Caracals can lay claim to the dubious distinction of being the original cat among the pigeons. In days gone by, potentates in Persia and India used tame caracals to hunt game, typically small mammals and birds. As an entertaining sideline, they enjoyed releasing one of the springy cats into a large room full of pigeons, placing bets on how many it could pluck from the air in a set time. The record, according to anecdotal evidence, was 12.
Propelled by powerful hindquarters, caracals are capable of truly extraordinary leaps, 3 metres straight up from a squatting start. Despite applying max flaps and full thrust, a guinea fowl flushed from the grass has little chance of escaping. But adept as they are at jumping, an aerial intercept is not the caracal’s standard hunting method. Like others of their kind, they’re ambush predators, making use of cover until they’re close enough to charge or pounce.
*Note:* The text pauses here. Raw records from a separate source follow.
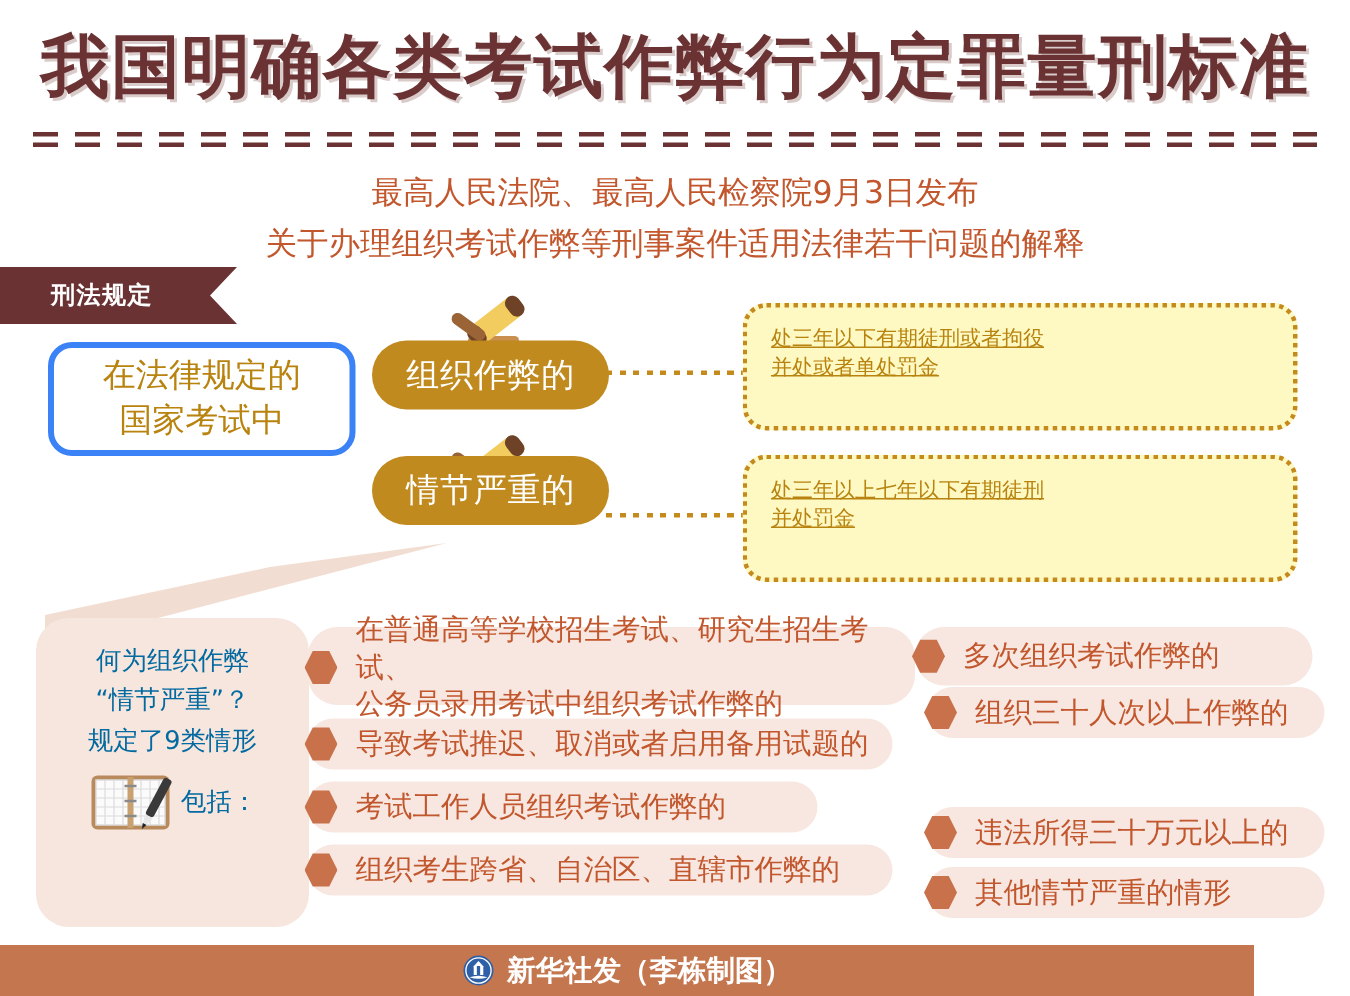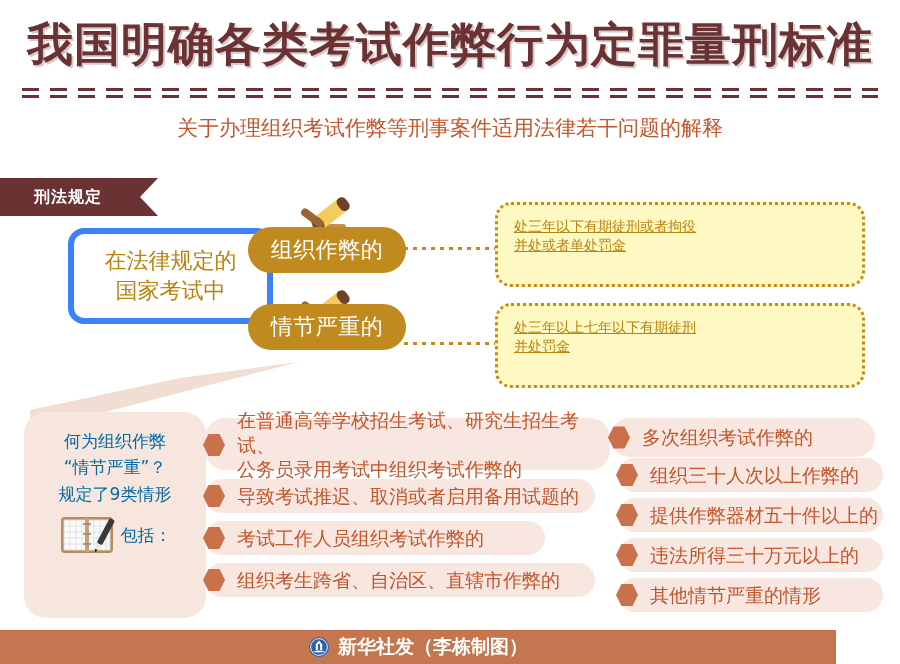--- a/index.html
+++ b/index.html
@@ -222,6 +222,7 @@
   </div>
 
   <div class="subtitle">
+    <div>最高人民法院、最高人民检察院9月3日发布</div>
     <div>关于办理组织考试作弊等刑事案件适用法律若干问题的解释</div>
   </div>
 

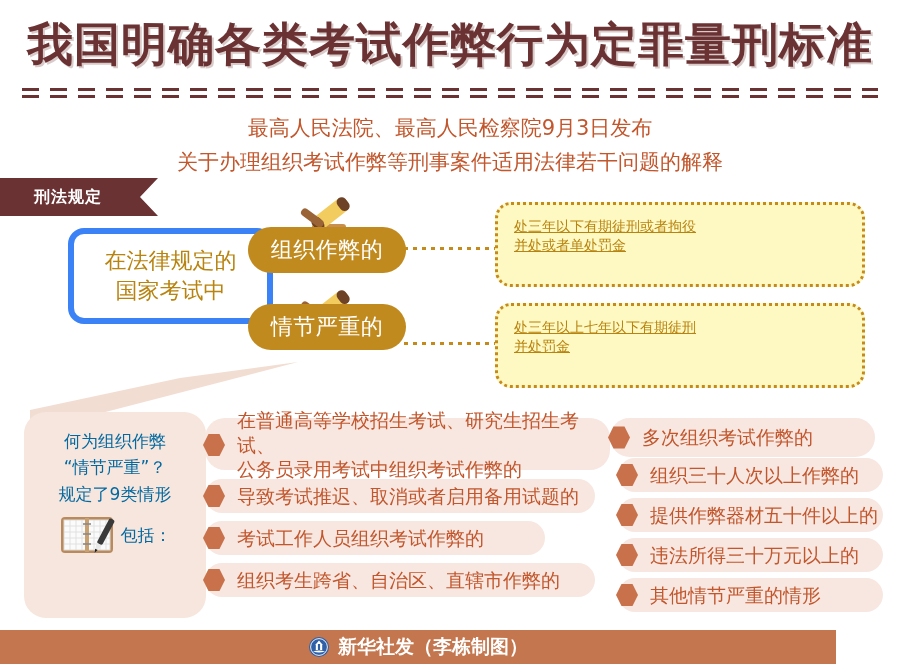--- a/index.html
+++ b/index.html
@@ -75,8 +75,8 @@
   .cond-box {
     position: absolute;
     left: 32px; top: 228px;
-    width: 205px; height: 96px;
-    border: 6px solid #3b82f6;
+    width: 205px; height: 76px;
+    border: 4px solid #3b82f6;
     border-radius: 16px;
     display: flex; flex-direction: column;
     align-items: center; justify-content: center;
@@ -84,7 +84,6 @@
     font-size: 22px;
     line-height: 1.35;
     background: #fff;
-    margin-left: 36px;
   }
 
   

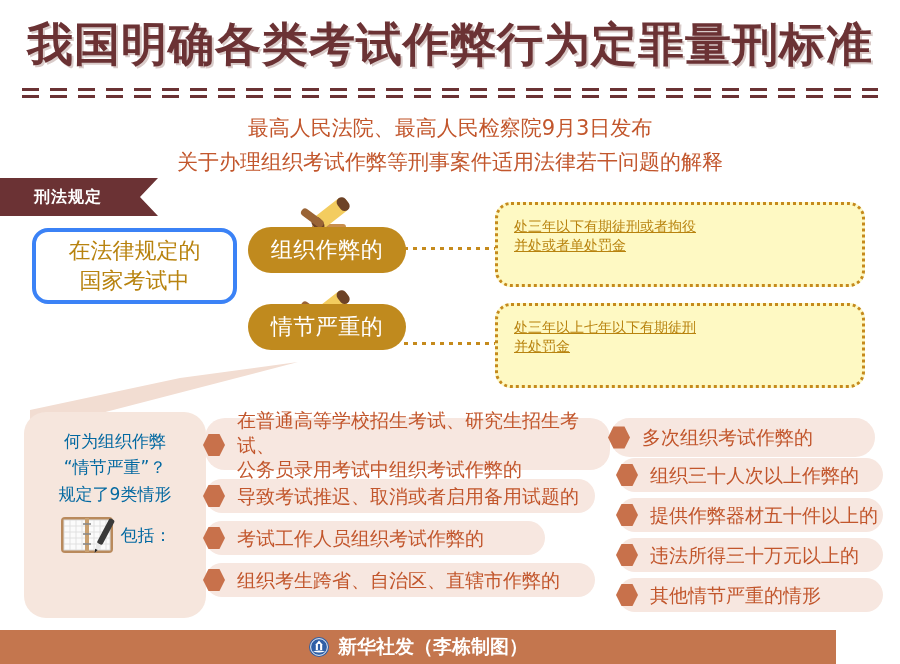--- a/index.html
+++ b/index.html
@@ -341,10 +341,6 @@
     <span class="hexbullet"></span>
     <span>组织三十人次以上作弊的</span>
   </div>
-  <div class="li R3">
-    <span class="hexbullet"></span>
-    <span>提供作弊器材五十件以上的</span>
-  </div>
   <div class="li R4">
     <span class="hexbullet"></span>
     <span>违法所得三十万元以上的</span>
Caracals aren’t too fussed about what’s on the menu, provided it’s made of meat. Unlike jackals, they’re strictly carnivorous, and definitely not available to share a bowl of berries. Insects and lizards are fine as canapés, but their main day-to-day fare consists of rodents, small mammals, typically dassies and duiker-sized antelopes, and birds as big as bustards. There are recorded instances of hefty caracals successfully bringing down ostrich and even adult antelope.
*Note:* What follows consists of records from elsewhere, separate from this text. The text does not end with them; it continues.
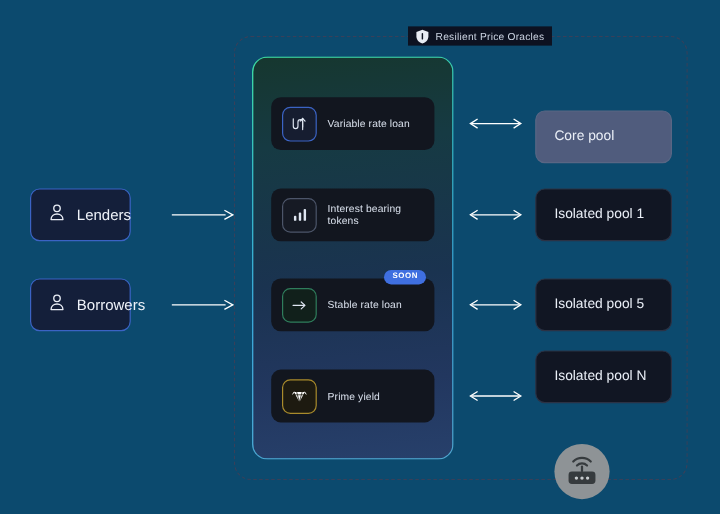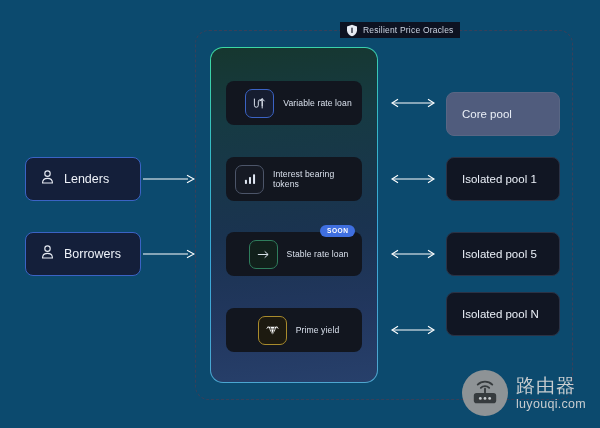--- a/index.html
+++ b/index.html
@@ -98,7 +98,6 @@
     gap: 9px;
     padding-left: 9px;
     box-sizing: border-box;
-    justify-content: center;
   }
   .pcard .plabel { font-size: 8.6px; color: #d9e0ec; letter-spacing: .1px; }
   .pc1 { top: 81px; }

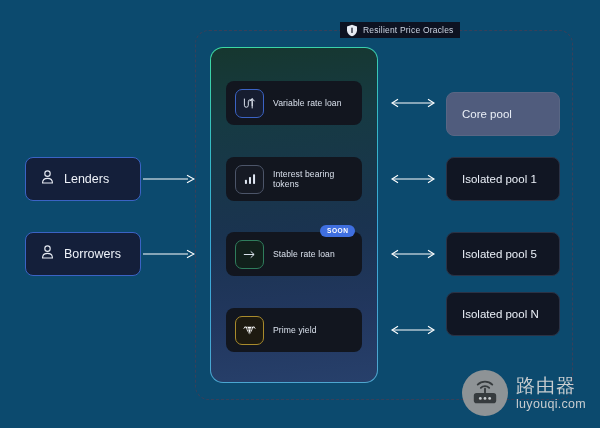--- a/index.html
+++ b/index.html
@@ -50,7 +50,7 @@
   
   .entity {
     position: absolute;
-    width: 116px;
+    width: 84px;
     height: 44px;
     border: 1px solid #3b63c4;
     border-radius: 8px;

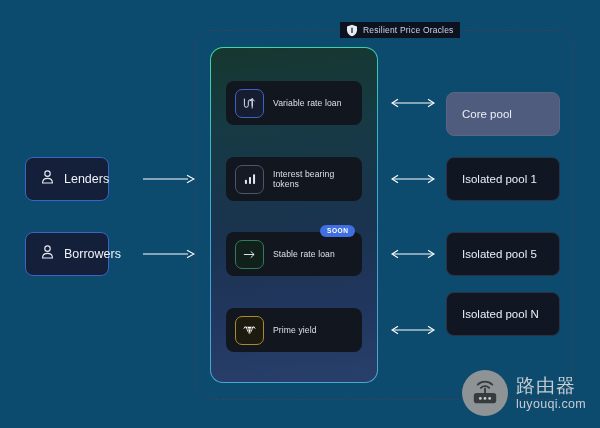--- a/index.html
+++ b/index.html
@@ -315,10 +315,6 @@
         <path d="M8.2 6 a11 11 0 0 1 15.6 0" stroke="#3a3a3a" stroke-width="2" stroke-linecap="round" fill="none"></path>
       </svg>
     </div>
-    <div class="wm-text">
-      <span class="wm-cn">路由器</span>
-      <span class="wm-en">luyouqi.com</span>
-    </div>
   </div>
 
 </div>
Jackals, which often share the same turf, are a pain in the furry butt as far as caracals are concerned. The two species indulge in tit-for-tat baby snatching (and crunching and munching) so it’s little wonder that they loath each other. As with lions, which seem to deliberately seek out and destroy cheetah cubs in the Serengeti, this behaviour may have as much to do with eliminating competition as seeking sustenance.
Whatever caracals choose to hunt, they hunt alone. With the exception of mothers raising kittens, they lead a solitary life, and mainly inhabit the night. There is some evidence that this nocturnal lifestyle is driven by self preservation rather than choice; in areas of scant or non-existent human populations, notably remote parts of Turkey and Arabia, they are just as likely to be out and about during the day. But hunting at night does have its advantages: there’s a better than even chance that a prospective meal has nodded off. A caracal can shoot up a tree in the blink of a bleary eye to grab a small monkey or a roosting bird.
Not that such lethal efficiency impresses everyone. As the occasional perpetrators of excessive and bloody mass slaughters, caracals are regarded by some folk, notably chicken and sheep farmers, as the devil incarnate. While African penguins might be persuaded to testify, albeit reluctantly, that such abhorrent behaviour is rare, when it does occur, caracals, like leopards, are judged in human terms. All too often, this leads to a highly poisonous and grossly indiscriminate human response.